[Opening Source material section]

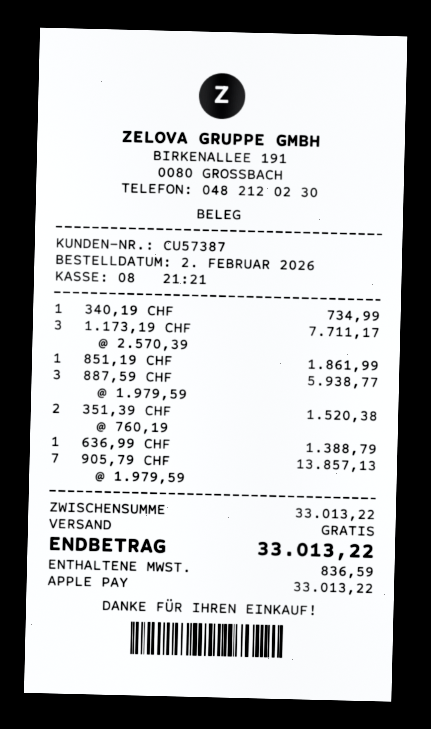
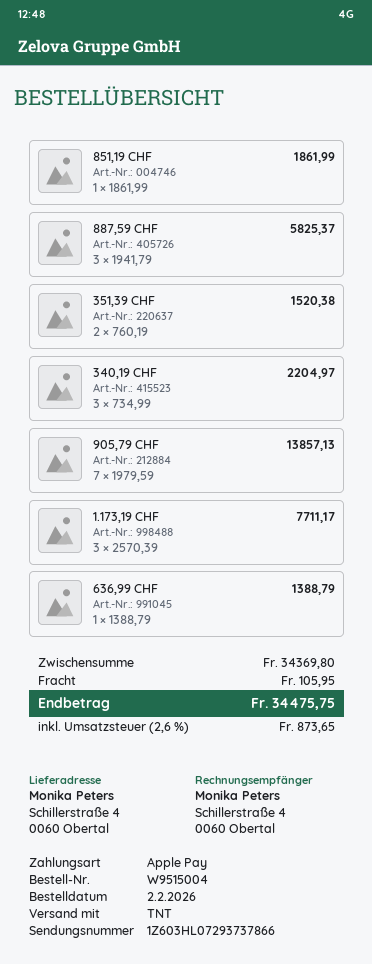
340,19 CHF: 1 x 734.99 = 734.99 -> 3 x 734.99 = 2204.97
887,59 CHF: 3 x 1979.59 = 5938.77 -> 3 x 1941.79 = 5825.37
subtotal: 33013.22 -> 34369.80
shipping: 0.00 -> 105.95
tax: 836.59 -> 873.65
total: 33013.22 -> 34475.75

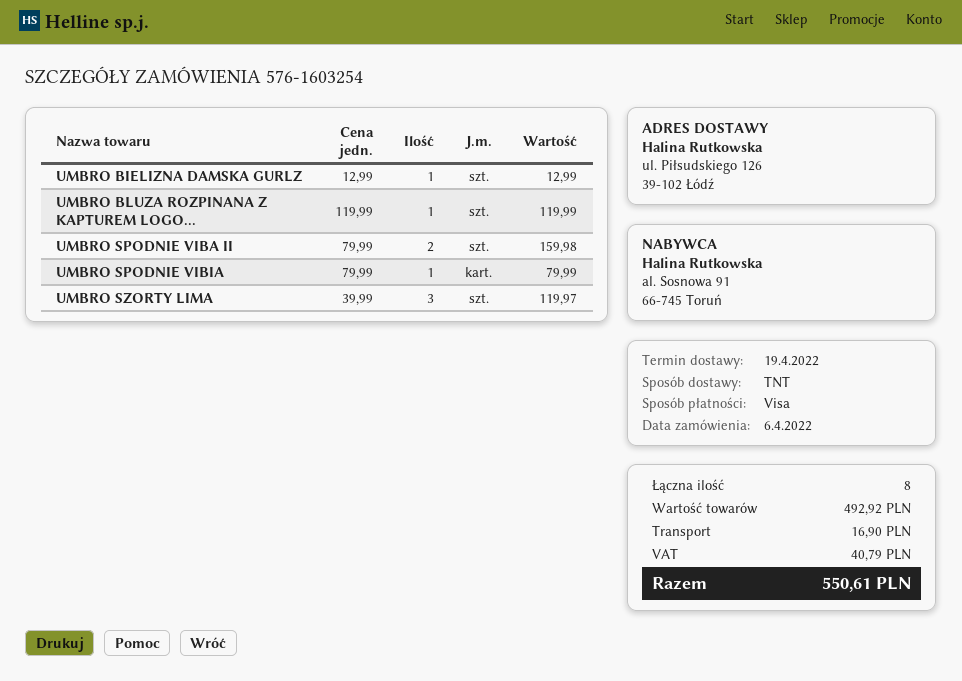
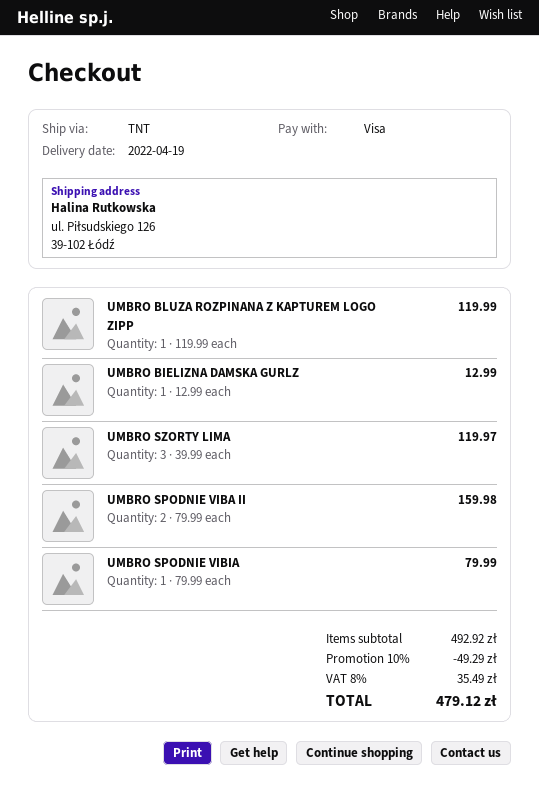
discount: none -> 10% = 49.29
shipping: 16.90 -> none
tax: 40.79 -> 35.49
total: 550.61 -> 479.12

[Closing Source material section]
[Opening Source material section]

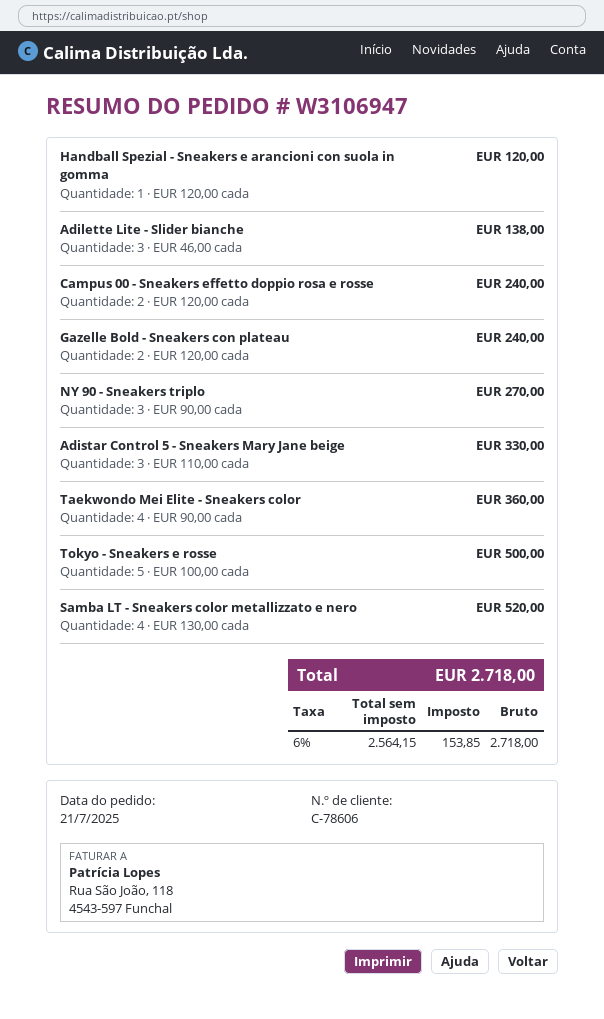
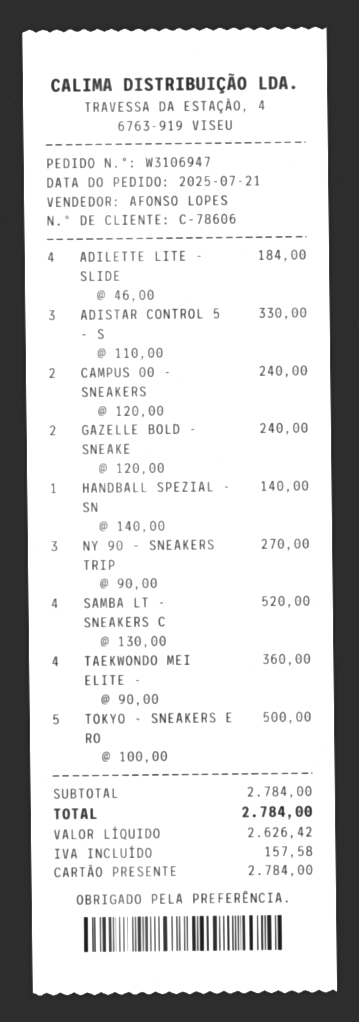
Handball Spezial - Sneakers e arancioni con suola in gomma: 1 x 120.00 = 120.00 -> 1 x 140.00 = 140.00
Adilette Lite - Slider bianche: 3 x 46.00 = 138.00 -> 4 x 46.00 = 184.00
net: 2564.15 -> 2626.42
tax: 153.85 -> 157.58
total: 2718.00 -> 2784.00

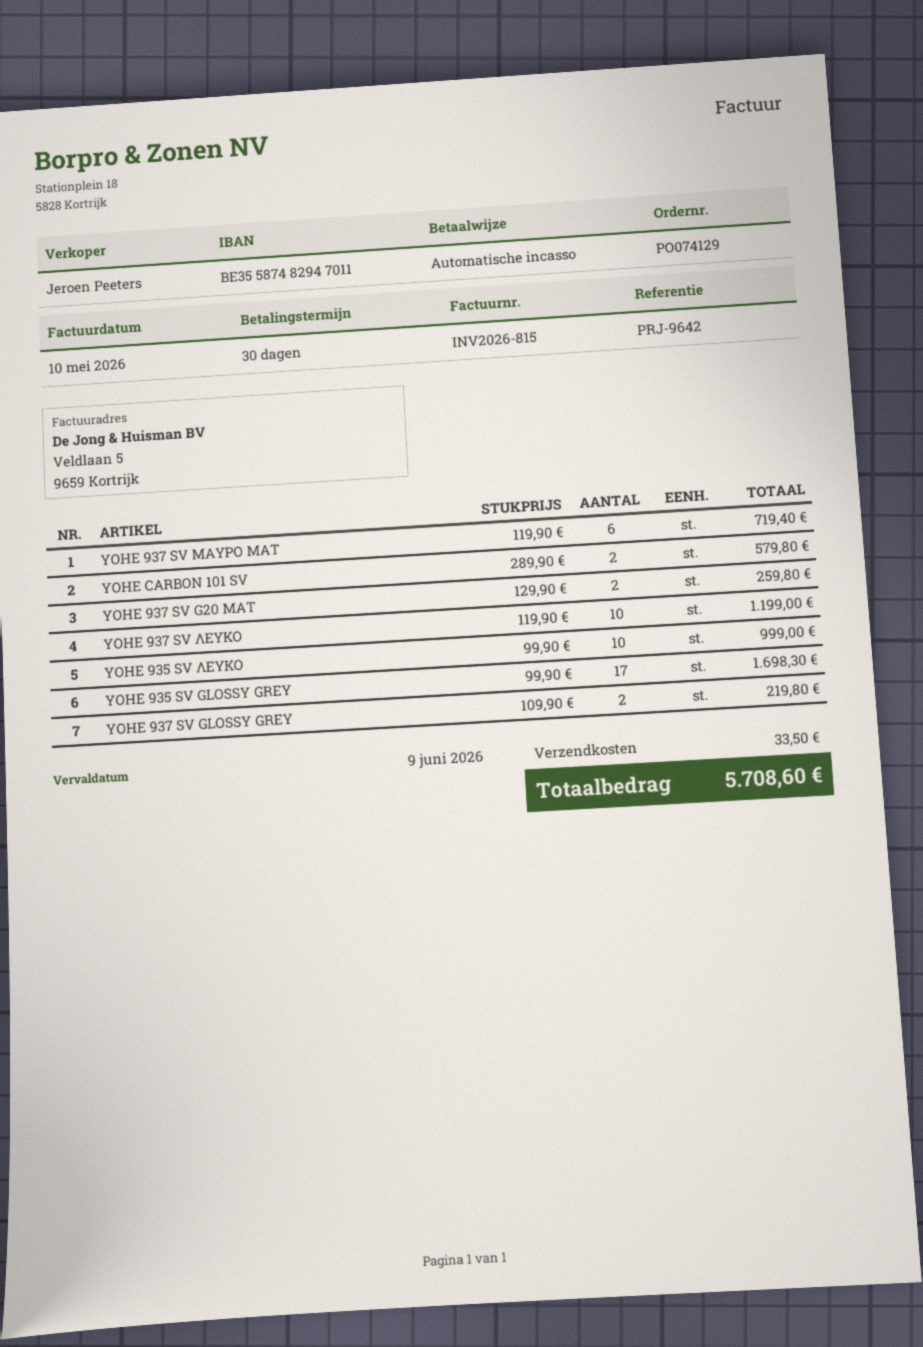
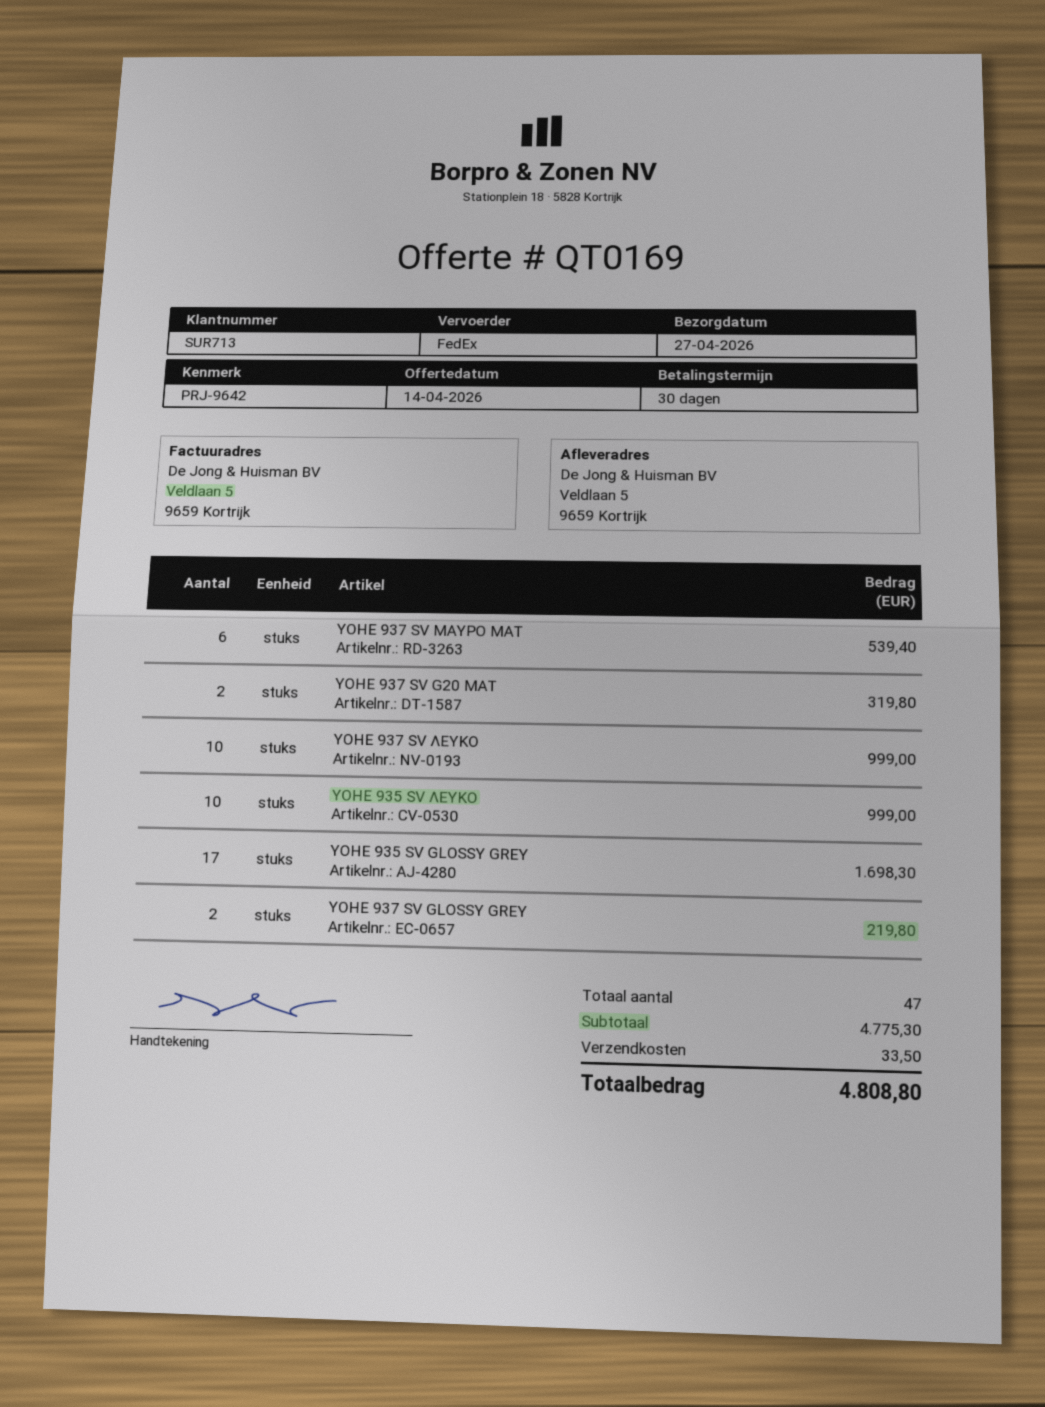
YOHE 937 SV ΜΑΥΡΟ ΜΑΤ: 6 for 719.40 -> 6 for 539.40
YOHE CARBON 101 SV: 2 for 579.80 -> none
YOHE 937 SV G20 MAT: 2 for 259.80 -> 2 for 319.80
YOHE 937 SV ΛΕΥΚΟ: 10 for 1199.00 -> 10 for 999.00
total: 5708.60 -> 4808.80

[Closing Source material section]
[Opening Source material section]

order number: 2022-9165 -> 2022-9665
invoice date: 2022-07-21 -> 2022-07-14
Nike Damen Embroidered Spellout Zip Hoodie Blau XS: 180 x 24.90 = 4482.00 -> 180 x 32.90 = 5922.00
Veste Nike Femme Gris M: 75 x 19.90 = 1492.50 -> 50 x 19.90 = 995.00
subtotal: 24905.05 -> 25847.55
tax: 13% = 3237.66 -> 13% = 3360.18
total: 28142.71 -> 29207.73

[Closing Source material section]

Exercise brief => Wherever the string "subtotal" turns up in the material, copy the whole line.

Response area =>
subtotal: 33013.22 -> 34369.80
subtotal: 24905.05 -> 25847.55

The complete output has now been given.